(Revision comparison data)
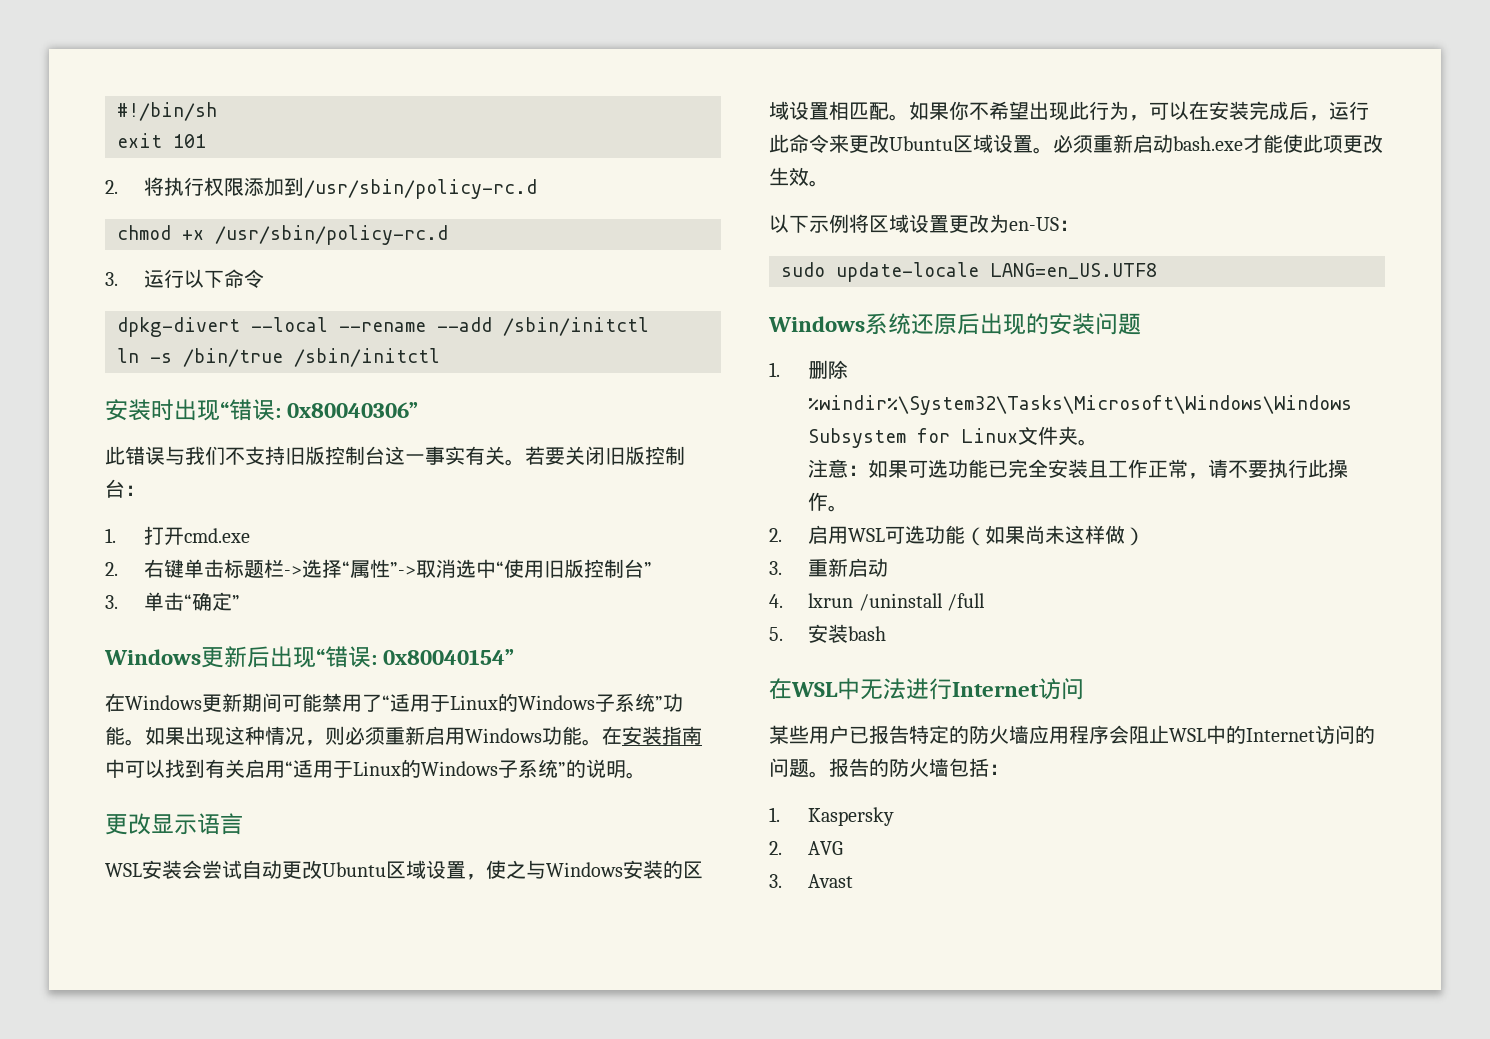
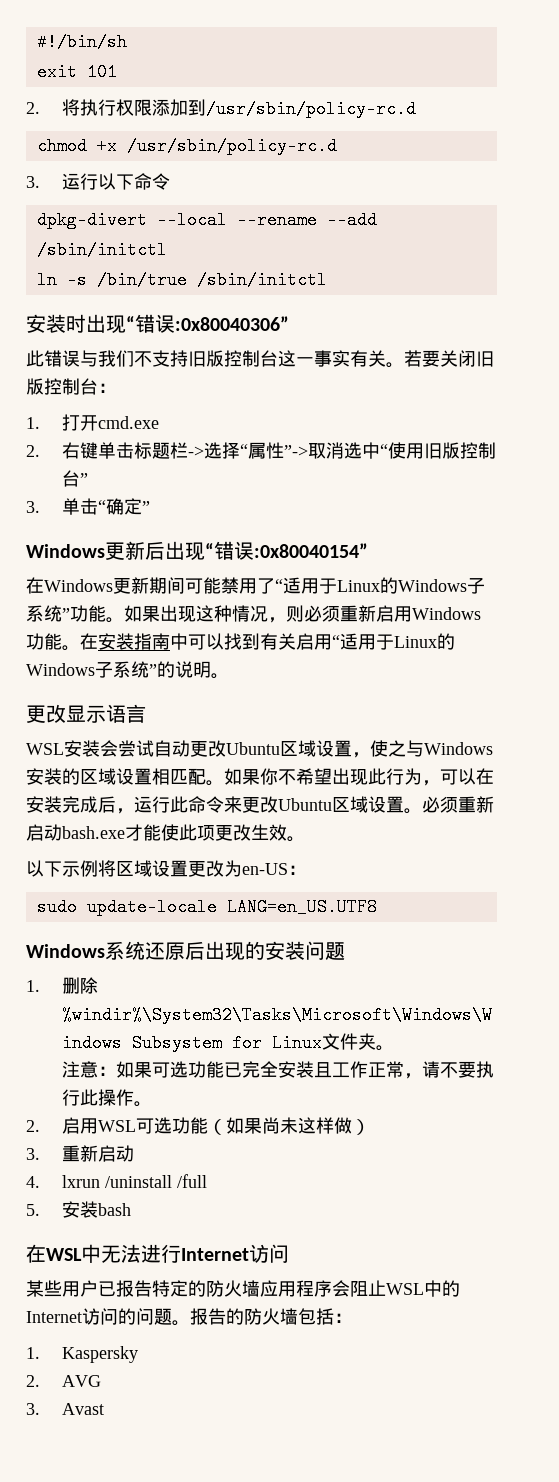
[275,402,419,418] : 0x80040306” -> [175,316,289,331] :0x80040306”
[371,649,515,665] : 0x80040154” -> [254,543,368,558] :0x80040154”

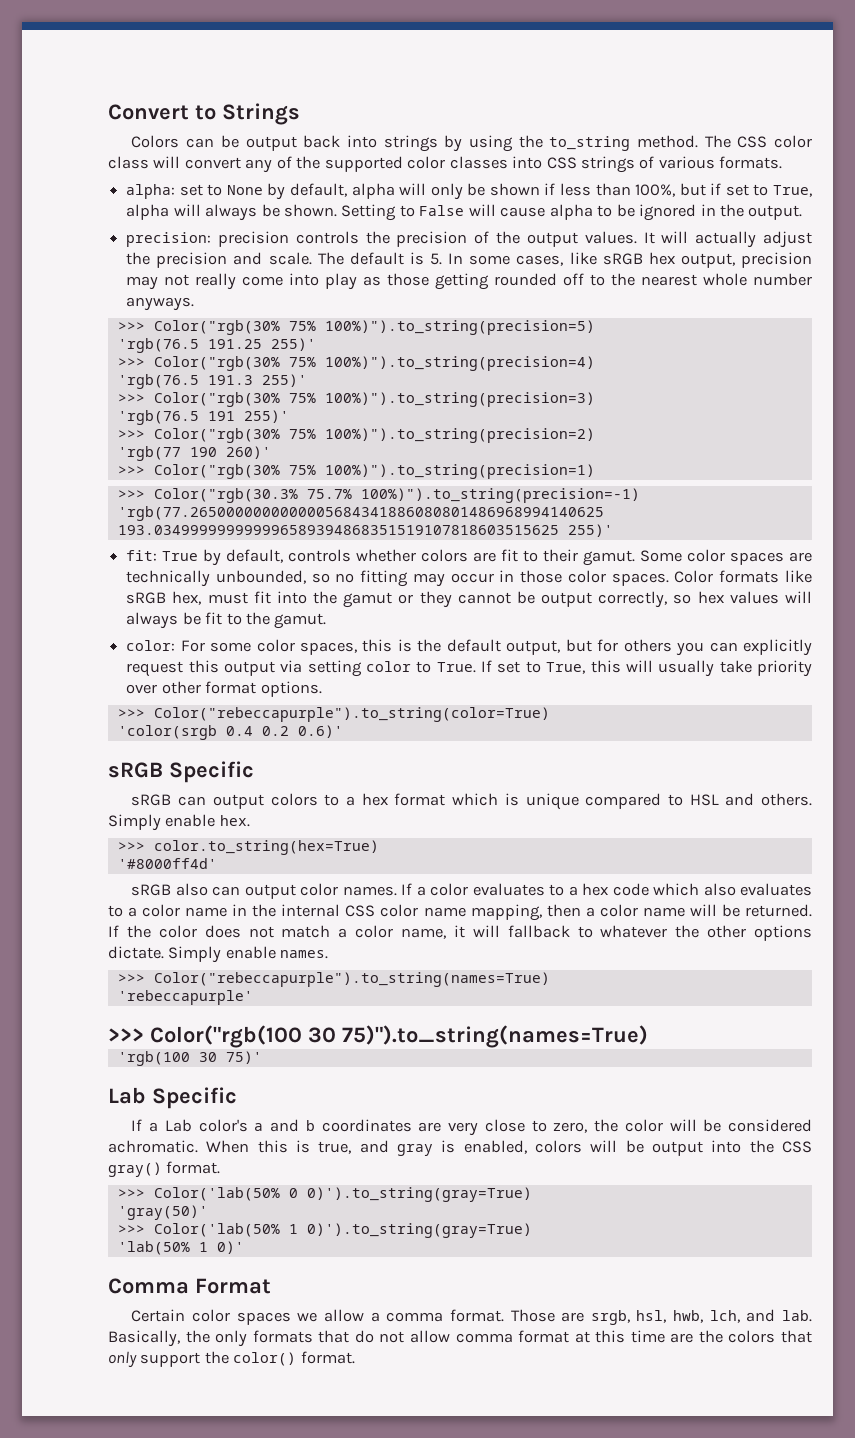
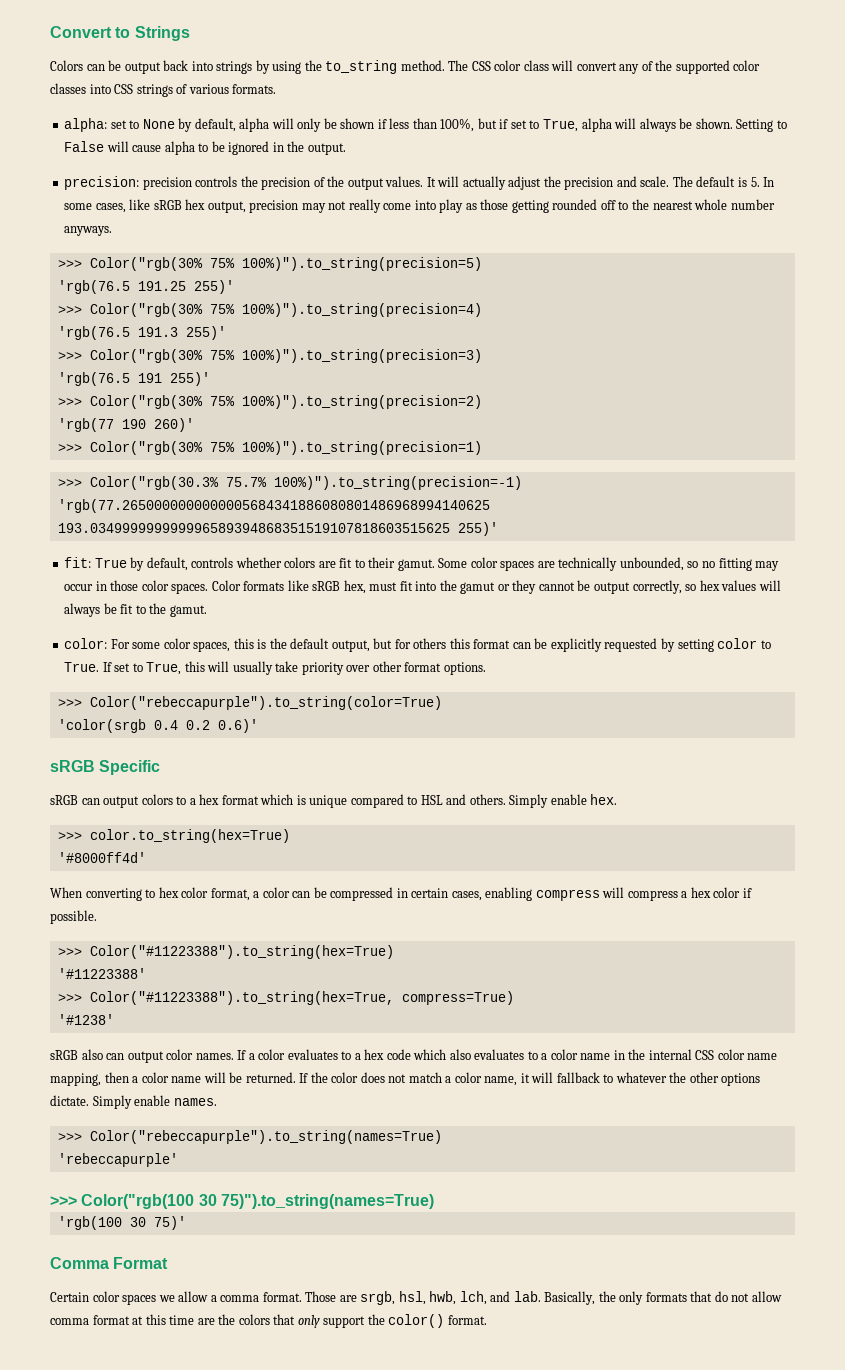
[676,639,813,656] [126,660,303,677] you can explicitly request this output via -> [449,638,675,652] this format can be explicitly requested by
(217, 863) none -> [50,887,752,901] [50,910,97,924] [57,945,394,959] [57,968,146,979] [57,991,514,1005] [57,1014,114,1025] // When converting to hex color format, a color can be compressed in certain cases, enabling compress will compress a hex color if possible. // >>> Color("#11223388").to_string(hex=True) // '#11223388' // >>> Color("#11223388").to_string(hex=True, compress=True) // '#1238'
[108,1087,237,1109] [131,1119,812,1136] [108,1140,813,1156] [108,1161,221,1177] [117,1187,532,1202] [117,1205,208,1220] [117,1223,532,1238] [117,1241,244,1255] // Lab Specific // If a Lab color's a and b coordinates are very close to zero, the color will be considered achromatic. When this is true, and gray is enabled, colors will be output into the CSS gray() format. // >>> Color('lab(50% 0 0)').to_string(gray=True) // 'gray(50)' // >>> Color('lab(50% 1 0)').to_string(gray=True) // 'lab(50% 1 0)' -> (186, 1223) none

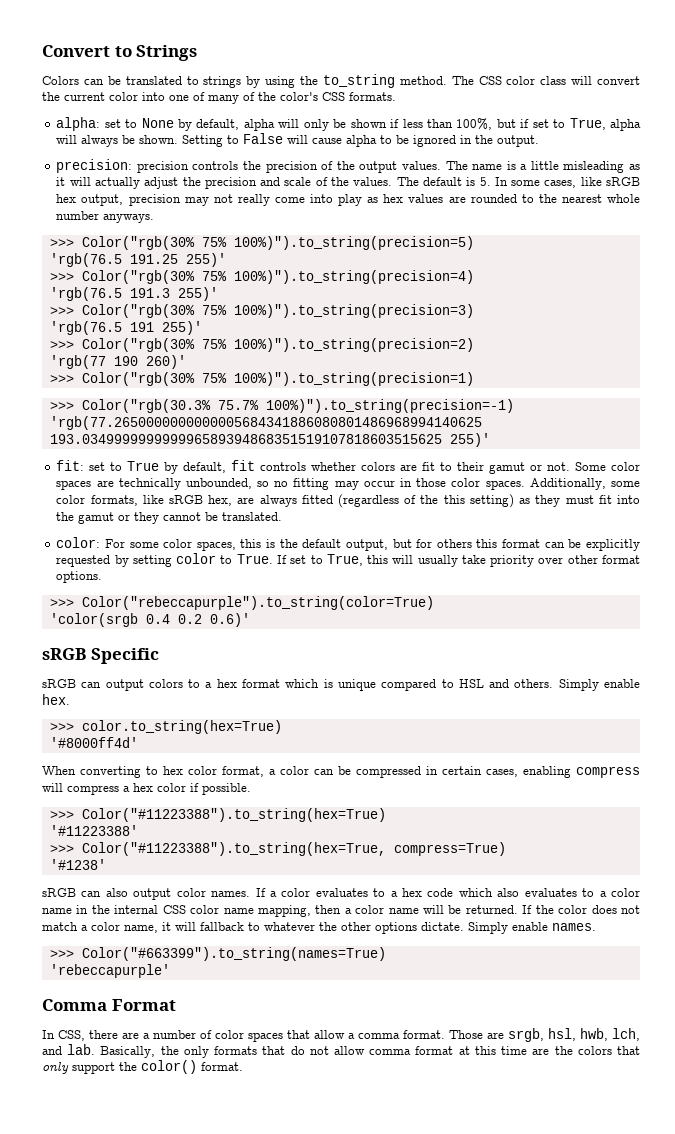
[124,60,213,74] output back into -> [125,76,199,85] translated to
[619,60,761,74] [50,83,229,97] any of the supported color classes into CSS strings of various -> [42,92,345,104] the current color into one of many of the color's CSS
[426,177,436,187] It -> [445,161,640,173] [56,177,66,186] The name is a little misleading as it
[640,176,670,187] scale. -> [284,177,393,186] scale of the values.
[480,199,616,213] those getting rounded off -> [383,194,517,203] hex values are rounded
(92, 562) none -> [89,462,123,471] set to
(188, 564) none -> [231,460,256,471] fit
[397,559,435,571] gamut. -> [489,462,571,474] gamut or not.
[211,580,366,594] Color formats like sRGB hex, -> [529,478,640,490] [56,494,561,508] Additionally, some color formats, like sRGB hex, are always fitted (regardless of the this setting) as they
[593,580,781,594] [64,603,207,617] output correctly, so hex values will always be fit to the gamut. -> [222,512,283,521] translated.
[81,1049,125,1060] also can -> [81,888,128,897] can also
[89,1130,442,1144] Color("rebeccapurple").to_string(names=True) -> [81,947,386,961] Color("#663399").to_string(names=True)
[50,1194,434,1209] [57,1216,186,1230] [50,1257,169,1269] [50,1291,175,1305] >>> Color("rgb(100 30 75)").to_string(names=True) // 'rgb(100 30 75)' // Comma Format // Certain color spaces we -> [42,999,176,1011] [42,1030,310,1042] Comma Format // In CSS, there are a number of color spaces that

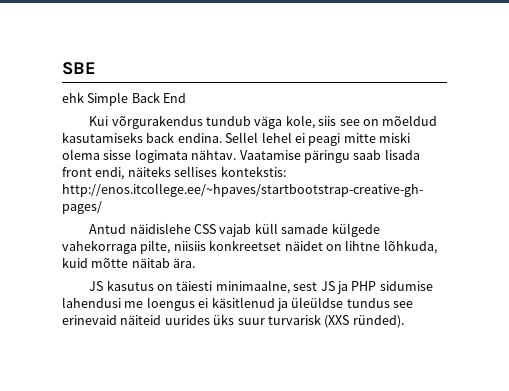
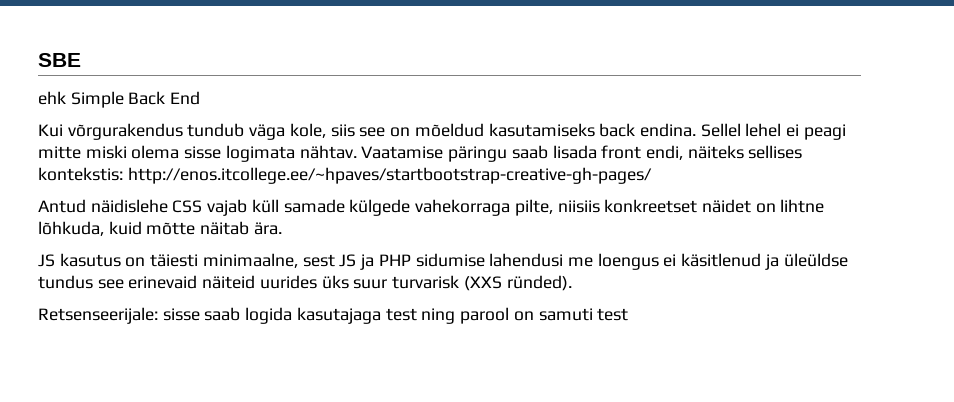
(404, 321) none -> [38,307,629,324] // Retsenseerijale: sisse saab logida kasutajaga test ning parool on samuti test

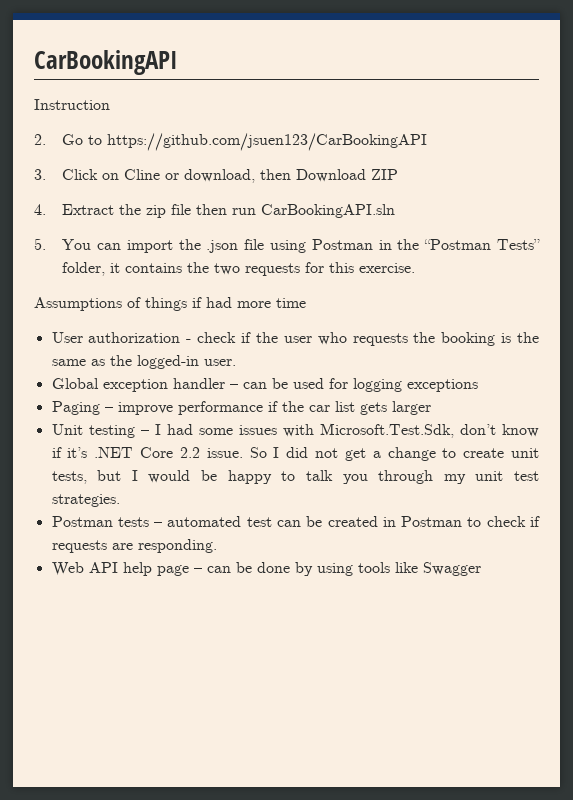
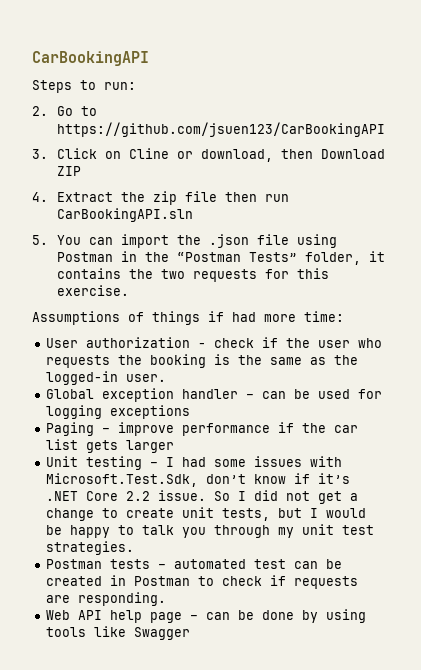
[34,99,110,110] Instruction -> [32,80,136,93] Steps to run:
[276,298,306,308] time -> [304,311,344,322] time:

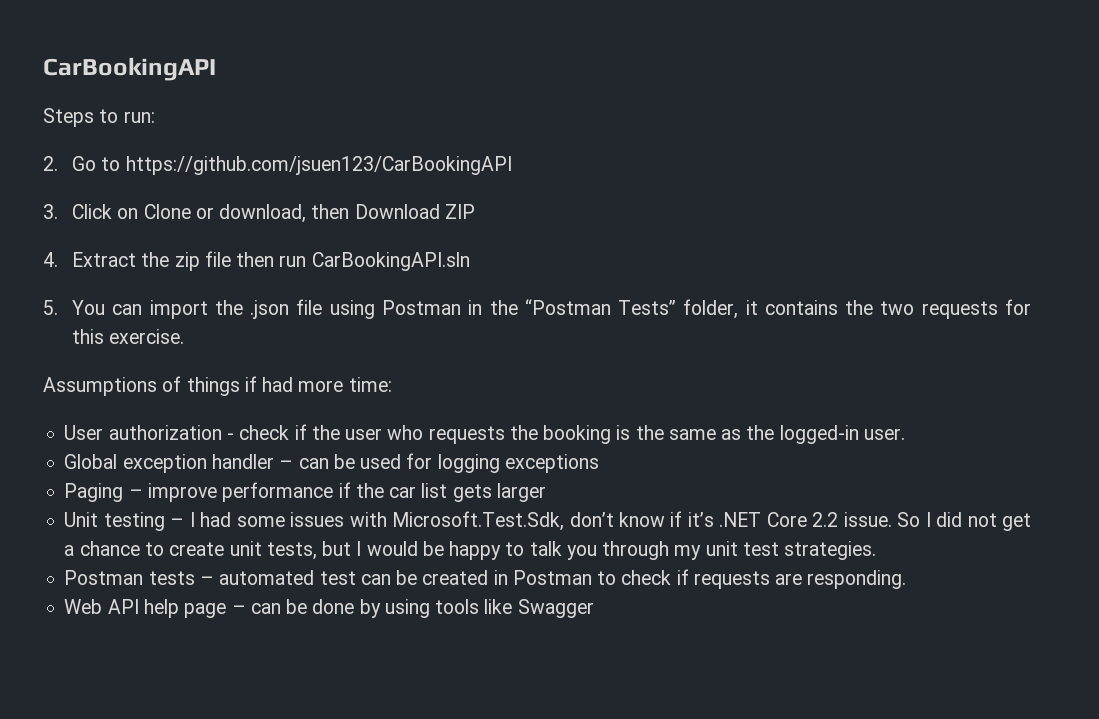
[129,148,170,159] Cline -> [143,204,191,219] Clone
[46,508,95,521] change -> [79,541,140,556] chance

**Your task:** Please restate the data word for word, leaving out any picture it holds.

**Completed task:**
[275,402,419,418] : 0x80040306” -> [175,316,289,331] :0x80040306”
[371,649,515,665] : 0x80040154” -> [254,543,368,558] :0x80040154”

[676,639,813,656] [126,660,303,677] you can explicitly request this output via -> [449,638,675,652] this format can be explicitly requested by
(217, 863) none -> [50,887,752,901] [50,910,97,924] [57,945,394,959] [57,968,146,979] [57,991,514,1005] [57,1014,114,1025] // When converting to hex color format, a color can be compressed in certain cases, enabling compress will compress a hex color if possible. // >>> Color("#11223388").to_string(hex=True) // '#11223388' // >>> Color("#11223388").to_string(hex=True, compress=True) // '#1238'
[108,1087,237,1109] [131,1119,812,1136] [108,1140,813,1156] [108,1161,221,1177] [117,1187,532,1202] [117,1205,208,1220] [117,1223,532,1238] [117,1241,244,1255] // Lab Specific // If a Lab color's a and b coordinates are very close to zero, the color will be considered achromatic. When this is true, and gray is enabled, colors will be output into the CSS gray() format. // >>> Color('lab(50% 0 0)').to_string(gray=True) // 'gray(50)' // >>> Color('lab(50% 1 0)').to_string(gray=True) // 'lab(50% 1 0)' -> (186, 1223) none

[124,60,213,74] output back into -> [125,76,199,85] translated to
[619,60,761,74] [50,83,229,97] any of the supported color classes into CSS strings of various -> [42,92,345,104] the current color into one of many of the color's CSS
[426,177,436,187] It -> [445,161,640,173] [56,177,66,186] The name is a little misleading as it
[640,176,670,187] scale. -> [284,177,393,186] scale of the values.
[480,199,616,213] those getting rounded off -> [383,194,517,203] hex values are rounded
(92, 562) none -> [89,462,123,471] set to
(188, 564) none -> [231,460,256,471] fit
[397,559,435,571] gamut. -> [489,462,571,474] gamut or not.
[211,580,366,594] Color formats like sRGB hex, -> [529,478,640,490] [56,494,561,508] Additionally, some color formats, like sRGB hex, are always fitted (regardless of the this setting) as they
[593,580,781,594] [64,603,207,617] output correctly, so hex values will always be fit to the gamut. -> [222,512,283,521] translated.
[81,1049,125,1060] also can -> [81,888,128,897] can also
[89,1130,442,1144] Color("rebeccapurple").to_string(names=True) -> [81,947,386,961] Color("#663399").to_string(names=True)
[50,1194,434,1209] [57,1216,186,1230] [50,1257,169,1269] [50,1291,175,1305] >>> Color("rgb(100 30 75)").to_string(names=True) // 'rgb(100 30 75)' // Comma Format // Certain color spaces we -> [42,999,176,1011] [42,1030,310,1042] Comma Format // In CSS, there are a number of color spaces that

(404, 321) none -> [38,307,629,324] // Retsenseerijale: sisse saab logida kasutajaga test ning parool on samuti test

[34,99,110,110] Instruction -> [32,80,136,93] Steps to run:
[276,298,306,308] time -> [304,311,344,322] time:

[129,148,170,159] Cline -> [143,204,191,219] Clone
[46,508,95,521] change -> [79,541,140,556] chance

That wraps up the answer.